━━━ DATASET EXTRACT

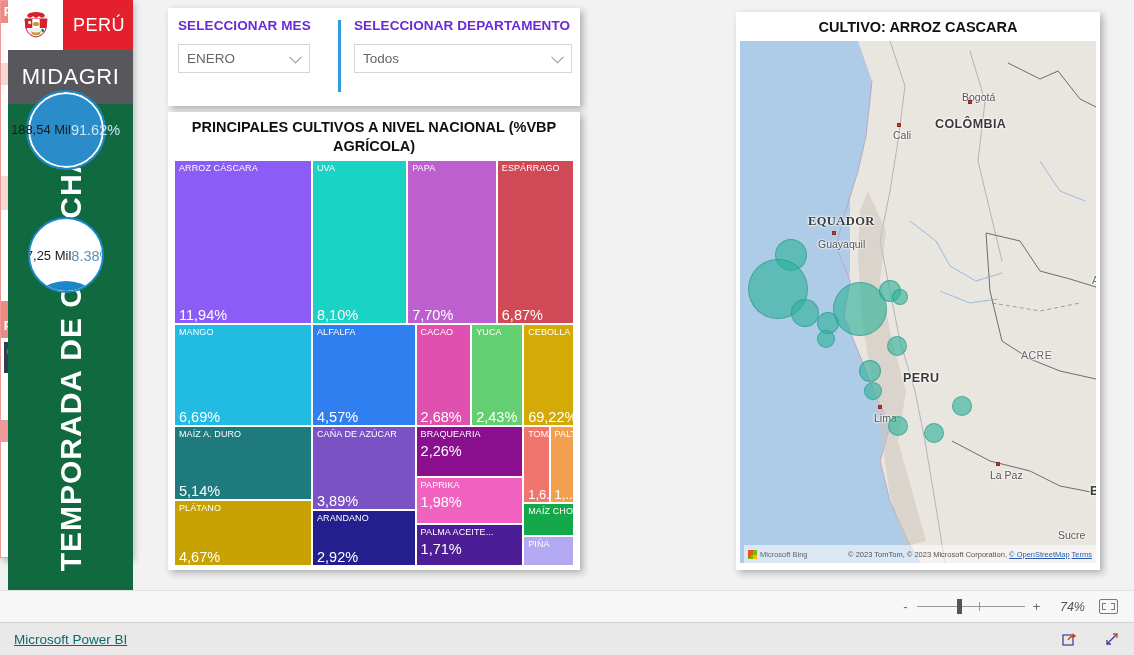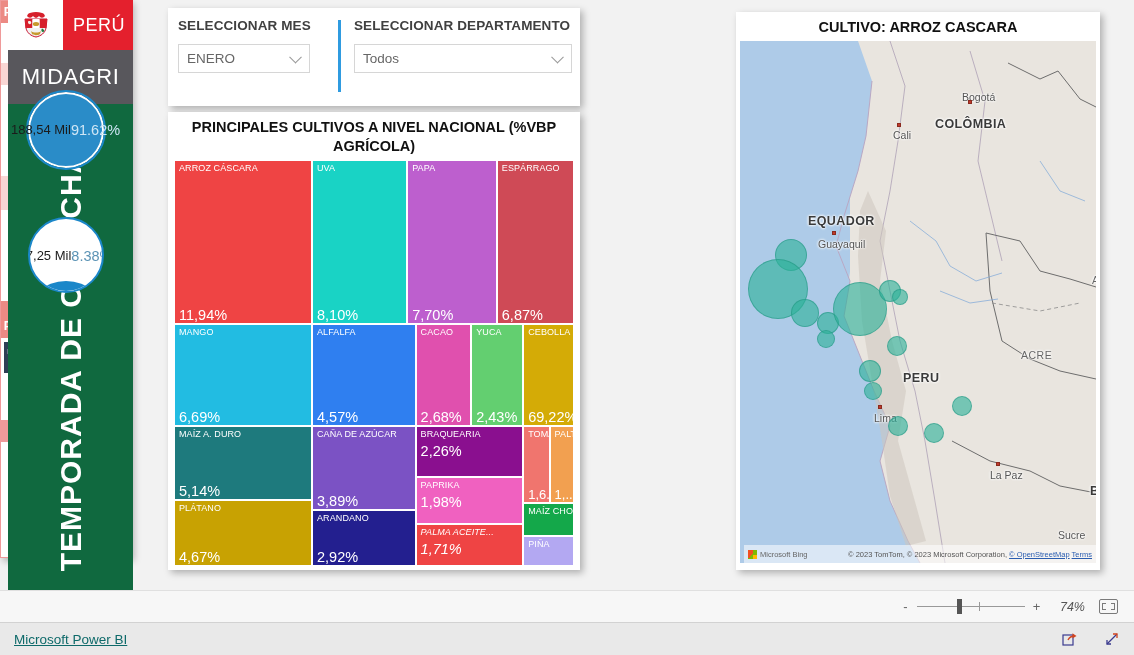--- a/index.html
+++ b/index.html
@@ -56,21 +56,21 @@
   }
 
   
   #filters { left: 168px; top: 8px; width: 412px; height: 98px; }
   .filt-row { display: flex; height: 100%; padding: 10px 8px 10px 10px; }
   .filt-block { display: flex; flex-direction: column; }
   .filt-block.mes { width: 160px; }
   .filt-block.dep { flex: 1; padding-left: 13px; }
   .filt-divider { width: 3px; background: #2f9be0; margin: 2px 0 4px 0; }
   .filt-title {
-    font-size: 13.5px; font-weight: 700; color: #404040;
+    font-size: 13.5px; font-weight: 700; color: #6d28d9;
     letter-spacing: .1px; margin-bottom: 11px; white-space: nowrap;
   }
   .filt-select {
     position: relative; border: 1px solid #d6d6d6; background: #fff;
     height: 29px; display: flex; align-items: center;
     padding: 0 26px 0 8px; font-size: 13.5px; color: #666;
   }
   .filt-select.mes-sel { width: 132px; }
   .chev {
     position: absolute; right: 9px; top: 50%; width: 9px; height: 9px;
@@ -307,21 +307,21 @@
             <span>Todos</span>
             <span class="chev"></span>
           </div>
         </div>
       </div>
     </div>
 
     <div id="treemap-panel" class="panel">
       <div class="tm-title">PRINCIPALES CULTIVOS A NIVEL NACIONAL (%VBP AGRÍCOLA)</div>
       <div class="tm-body" id="tm-body">
-          <div class="tile" style="left: 0%; top: 0%; width: 34.5%; height: 40.4%; background: #ef4444;">
+          <div class="tile" style="left: 0%; top: 0%; width: 34.5%; height: 40.4%; background: #8b5cf6;">
             <span class="tile-name">ARROZ CÁSCARA</span>
             <span class="tile-val">11,94%</span>
           </div>
           <div class="tile" style="left: 34.5%; top: 0%; width: 23.8%; height: 40.4%; background: rgb(25, 211, 197);">
             <span class="tile-name">UVA</span>
             <span class="tile-val">8,10%</span>
           </div>
           <div class="tile" style="left: 58.3%; top: 0%; width: 22.4%; height: 40.4%; background: rgb(189, 95, 206);">
             <span class="tile-name">PAPA</span>
             <span class="tile-val">7,70%</span>
@@ -367,21 +367,21 @@
             <span class="tile-val">2,92%</span>
           </div>
           <div class="tile mid" style="left: 60.4%; top: 65.6%; width: 26.9%; height: 12.5%; background: rgb(138, 15, 143);">
             <span class="tile-name">BRAQUEARIA</span>
             <span class="tile-val">2,26%</span>
           </div>
           <div class="tile mid" style="left: 60.4%; top: 78.1%; width: 26.9%; height: 11.5%; background: rgb(240, 97, 192);">
             <span class="tile-name">PAPRIKA</span>
             <span class="tile-val">1,98%</span>
           </div>
-          <div class="tile mid" style="left: 60.4%; top: 89.6%; width: 26.9%; height: 10.4%; background: #ef4444; font-style: italic;">
+          <div class="tile mid" style="left: 60.4%; top: 89.6%; width: 26.9%; height: 10.4%; background: #4c1d95;">
             <span class="tile-name">PALMA ACEITE...</span>
             <span class="tile-val">1,71%</span>
           </div>
           <div class="tile small" style="left: 87.3%; top: 65.6%; width: 6.6%; height: 18.9%; background: rgb(240, 117, 110);">
             <span class="tile-name">TOMA...</span>
             <span class="tile-val">1,6...</span>
           </div>
           <div class="tile small" style="left: 93.9%; top: 65.6%; width: 6.1%; height: 18.9%; background: rgb(242, 160, 80);">
             <span class="tile-name">PALTA</span>
             <span class="tile-val">1,...</span>
@@ -465,21 +465,21 @@
           </g>
           <g fill="#cdc6bd" opacity=".55">
             <path d="M128 150 L146 190 L140 240 L152 300 L166 350 L158 400 L172 450 L186 500 L166 505 L150 455 L142 400 L132 340 L122 280 L118 215 L120 170 Z"></path>
           </g>
         </svg>
 
         <div id="map-labels">
             <span class="map-label city" style="left: 222px; top: 50px;">Bogotá</span>
             <span class="map-label country" style="left: 195px; top: 76px;">COLÔMBIA</span>
             <span class="map-label city" style="left: 153px; top: 88px;">Cali</span>
-            <span class="map-label country" style="left: 68px; top: 173px;">EQUADOR</span>
+            <span class="map-label country" style="left: 68px; top: 173px; font-family: Liberation Serif, serif;">EQUADOR</span>
             <span class="map-label city" style="left: 78px; top: 197px;">Guayaquil</span>
             <span class="map-label region" style="left: 281px; top: 308px;">ACRE</span>
             <span class="map-label country" style="left: 163px; top: 330px;">PERU</span>
             <span class="map-label city" style="left: 134px; top: 371px;">Lima</span>
             <span class="map-label city" style="left: 250px; top: 428px;">La Paz</span>
             <span class="map-label country" style="left: 350px; top: 443px;">B</span>
             <span class="map-label city" style="left: 318px; top: 488px;">Sucre</span>
             <span class="map-label region" style="left: 352px; top: 233px;">AM</span>
           </div>
         <div id="map-bubbles">

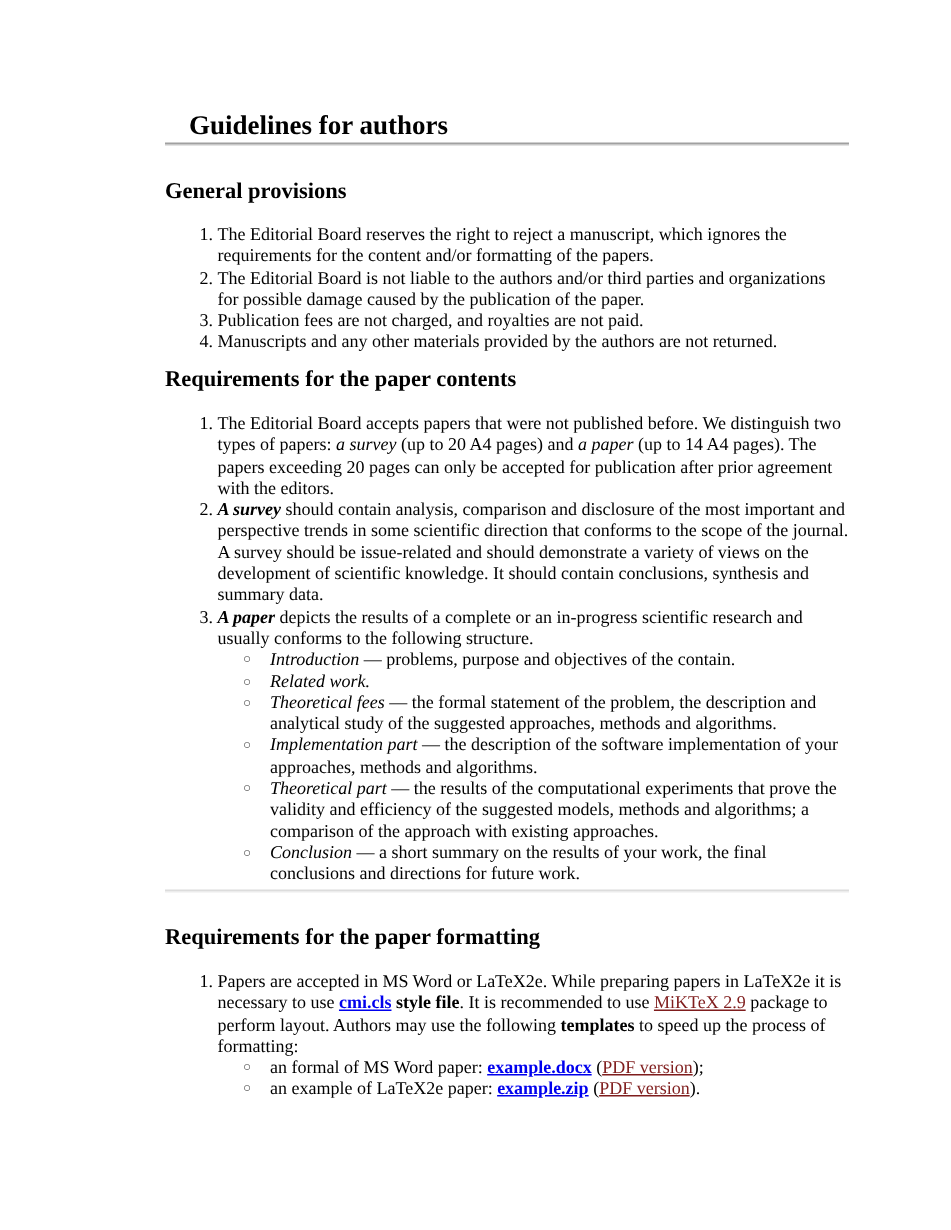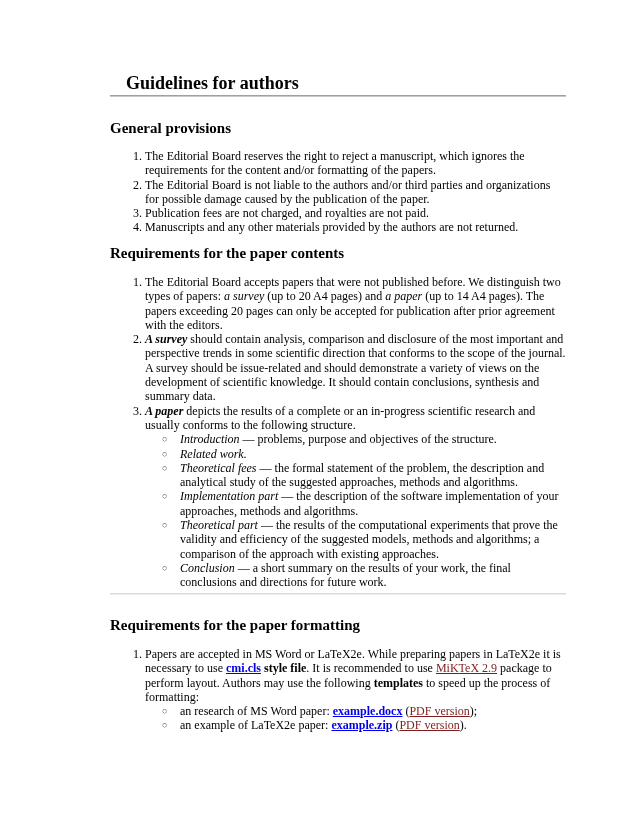--- a/index.html
+++ b/index.html
@@ -115,36 +115,36 @@
     <li>Manuscripts and any other materials provided by the authors are not returned.</li>
   </ol>
 
   <h2 class="section-title" style="top:242px;">Requirements for the paper contents</h2>
 
   <ol class="list" style="top:275px;">
     <li><span>The Editorial Board accepts papers that were not published before. We distinguish two types of papers: </span><i>a survey</i><span> (up to 20 A4 pages) and </span><i>a paper</i><span> (up to 14 A4 pages). The papers exceeding 20 pages can only be accepted for publication after prior agreement with the editors.</span></li>
     <li><b><i>A survey</i></b><span> should contain analysis, comparison and disclosure of the most important and perspective trends in some scientific direction that conforms to the scope of the journal. A survey should be issue-related and should demonstrate a variety of views on the development of scientific knowledge. It should contain conclusions, synthesis and summary data.</span></li>
     <li><b><i>A paper</i></b><span> depicts the results of a complete or an in-progress scientific research and usually conforms to the following structure.</span>
       <ul class="sub">
-        <li><span class="bullet">○</span><i>Introduction</i><span> — problems, purpose and objectives of the structure.</span></li>
+        <li><span class="bullet">○</span><i>Introduction</i><span> — problems, purpose and objectives of the contain.</span></li>
         <li><span class="bullet">○</span><i>Related work</i><i>.</i></li>
         <li><span class="bullet">○</span><i>Theoretical fees</i><span> — the formal statement of the problem, the description and analytical study of the suggested approaches, methods and algorithms.</span></li>
         <li><span class="bullet">○</span><i>Implementation part</i><span> — the description of the software implementation of your approaches, methods and algorithms.</span></li>
         <li><span class="bullet">○</span><i>Theoretical part</i><span> — the results of the computational experiments that prove the validity and efficiency of the suggested models, methods and algorithms; a comparison of the approach with existing approaches.</span></li>
         <li><span class="bullet">○</span><i>Conclusion</i><span> — a short summary on the results of your work, the final conclusions and directions for future work.</span></li>
       </ul>
     </li>
   </ol>
 
   <div class="hr light"></div>
 
   <h2 class="section-title" style="top:614px;">Requirements for the paper formatting</h2>
 
   <ol class="list" style="top:647px;">
     <li><span>Papers are accepted in MS Word or LaTeX2e. While preparing papers in LaTeX2e it is necessary to use </span><a class="link bold" href="#">cmi.cls</a><b> style file</b><span>. It is recommended to use </span><a class="link normal" href="#">MiKTeX 2.9</a><span> package to perform layout. Authors may use the following </span><b>templates</b><span> to speed up the process of formatting:</span>
       <ul class="sub">
-        <li><span class="bullet">○</span><span>an research of MS Word paper: </span><a class="link bold" href="#">example.docx</a><span> (</span><a class="link normal" href="#">PDF version</a><span>);</span></li>
+        <li><span class="bullet">○</span><span>an formal of MS Word paper: </span><a class="link bold" href="#">example.docx</a><span> (</span><a class="link normal" href="#">PDF version</a><span>);</span></li>
         <li><span class="bullet">○</span><span>an example of LaTeX2e paper: </span><a class="link bold" href="#">example.zip</a><span> (</span><a class="link normal" href="#">PDF version</a><span>).</span></li>
       </ul>
     </li>
   </ol>
 
 </div>
 
 </body></html>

━━━━━━

▶ REQUIRED WORK:
Copy out each line of the entries above that holds "algorithms".

▶ EXERCISE SOLUTION:
         <li><span class="bullet">○</span><i>Theoretical fees</i><span> — the formal statement of the problem, the description and analytical study of the suggested approaches, methods and algorithms.</span></li>
         <li><span class="bullet">○</span><i>Implementation part</i><span> — the description of the software implementation of your approaches, methods and algorithms.</span></li>
         <li><span class="bullet">○</span><i>Theoretical part</i><span> — the results of the computational experiments that prove the validity and efficiency of the suggested models, methods and algorithms; a comparison of the approach with existing approaches.</span></li>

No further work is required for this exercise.